Kunt u zich voorstellen dat veel mensen al die genetische kennis erg bedreigend vinden?

CASSIMAN: Natuurlijk. Daarom moeten we iedereen goed en correct informeren, daarin spelen de media een erg belangrijke rol. We moeten ook voorzichtig zijn en goed de privacy bewaken. Als we op dat punt niet streng zijn, zullen we er over enkele generaties ook niet vlot over kunnen praten. Maar er zijn een heleboel zaken die niet bedreigend zijn voor de mensen: het gebruik van DNA in gerechtszaken, bijvoorbeeld.
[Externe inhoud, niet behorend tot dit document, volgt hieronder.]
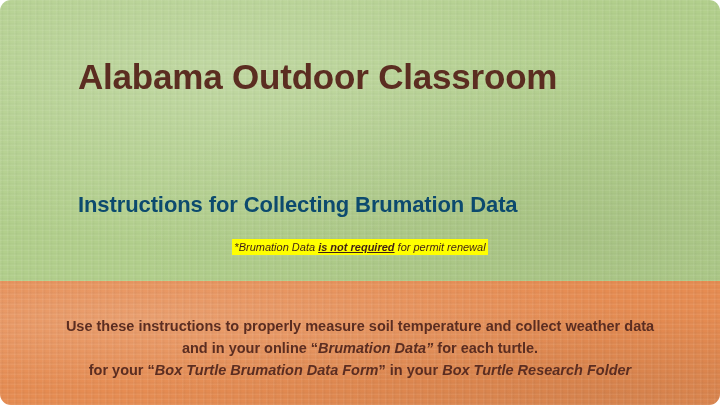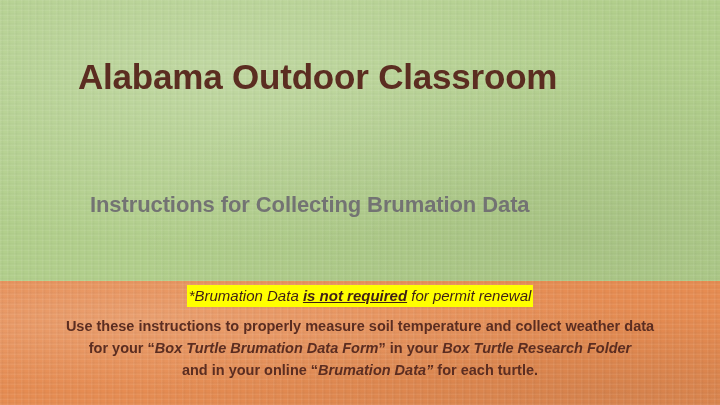--- a/index.html
+++ b/index.html
@@ -18,6 +18,7 @@
     width: 720px;
     height: 405px;
     overflow: hidden;
+    border-radius: 11px;
   }
   .green-panel {
     position: absolute;

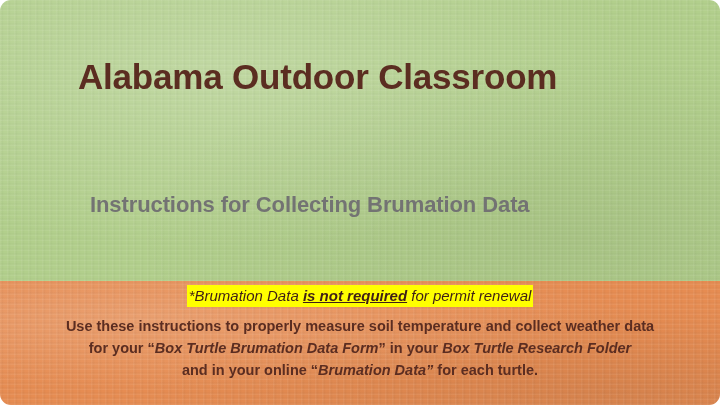--- a/index.html
+++ b/index.html
@@ -95,10 +95,9 @@
     width: 600px;
     font-size: 22px;
     font-weight: bold;
-    color: #737373;
+    color: #0c4a6e;
     letter-spacing: -0.1px;
     white-space: nowrap;
-    margin-left: 12px;
   }
   .note-wrap {
     position: absolute;

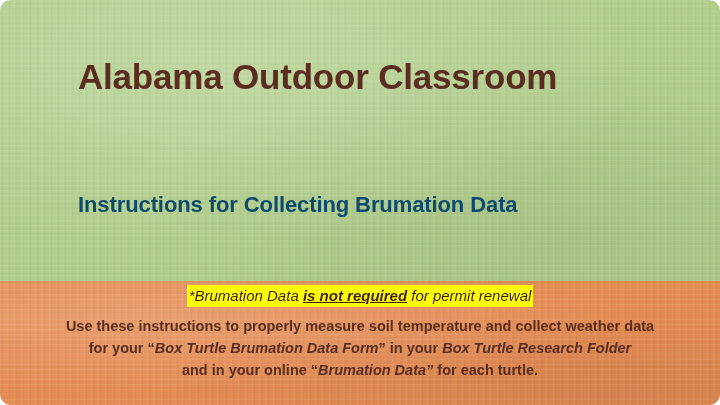--- a/index.html
+++ b/index.html
@@ -110,11 +110,10 @@
     display: inline-block;
     background: #ffff00;
     color: #3f1f16;
-    font-size: 15px;
+    font-size: 11px;
     font-style: italic;
     padding: 1px 2px;
     line-height: 1.3;
-    margin-top: 48px;
   }
   .note b {
     font-weight: bold;

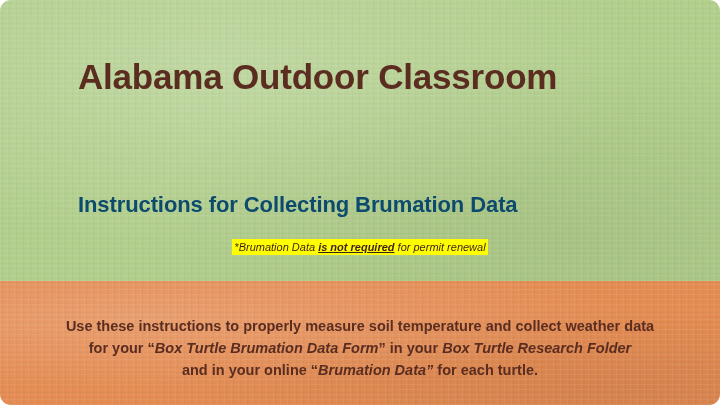--- a/index.html
+++ b/index.html
@@ -156,8 +156,8 @@
 
   <div class="body-text">
     <div class="nowrap"><span>Use these instructions to properly measure soil temperature and collect weather data</span></div>
+    <div class="nowrap"><span>and in your online “</span><i>Brumation Data”</i><span> for each turtle.</span></div>
     <div class="nowrap"><span>for your “</span><i>Box Turtle Brumation Data Form</i><span>” in your </span><i>Box Turtle Research Folder</i></div>
-    <div class="nowrap"><span>and in your online “</span><i>Brumation Data”</i><span> for each turtle.</span></div>
   </div>
 
 </div>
Het gaat zo snel en het is zo belangrijk allemaal, dat het er echt moet worden ingehamerd bij iedereen: wat is DNA, wat zijn genen, wat is een genetisch defect, wat betekent dat allemaal? We moeten eraan wennen, dat is fundamenteel.

Joël De Ceulaer

‘Mensen die weten dat ze een gendefect hebben, moeten goed worden begeleid.’

‘Wie een mongooltje ter wereld wil brengen, moet daarvoor kunnen kiezen.’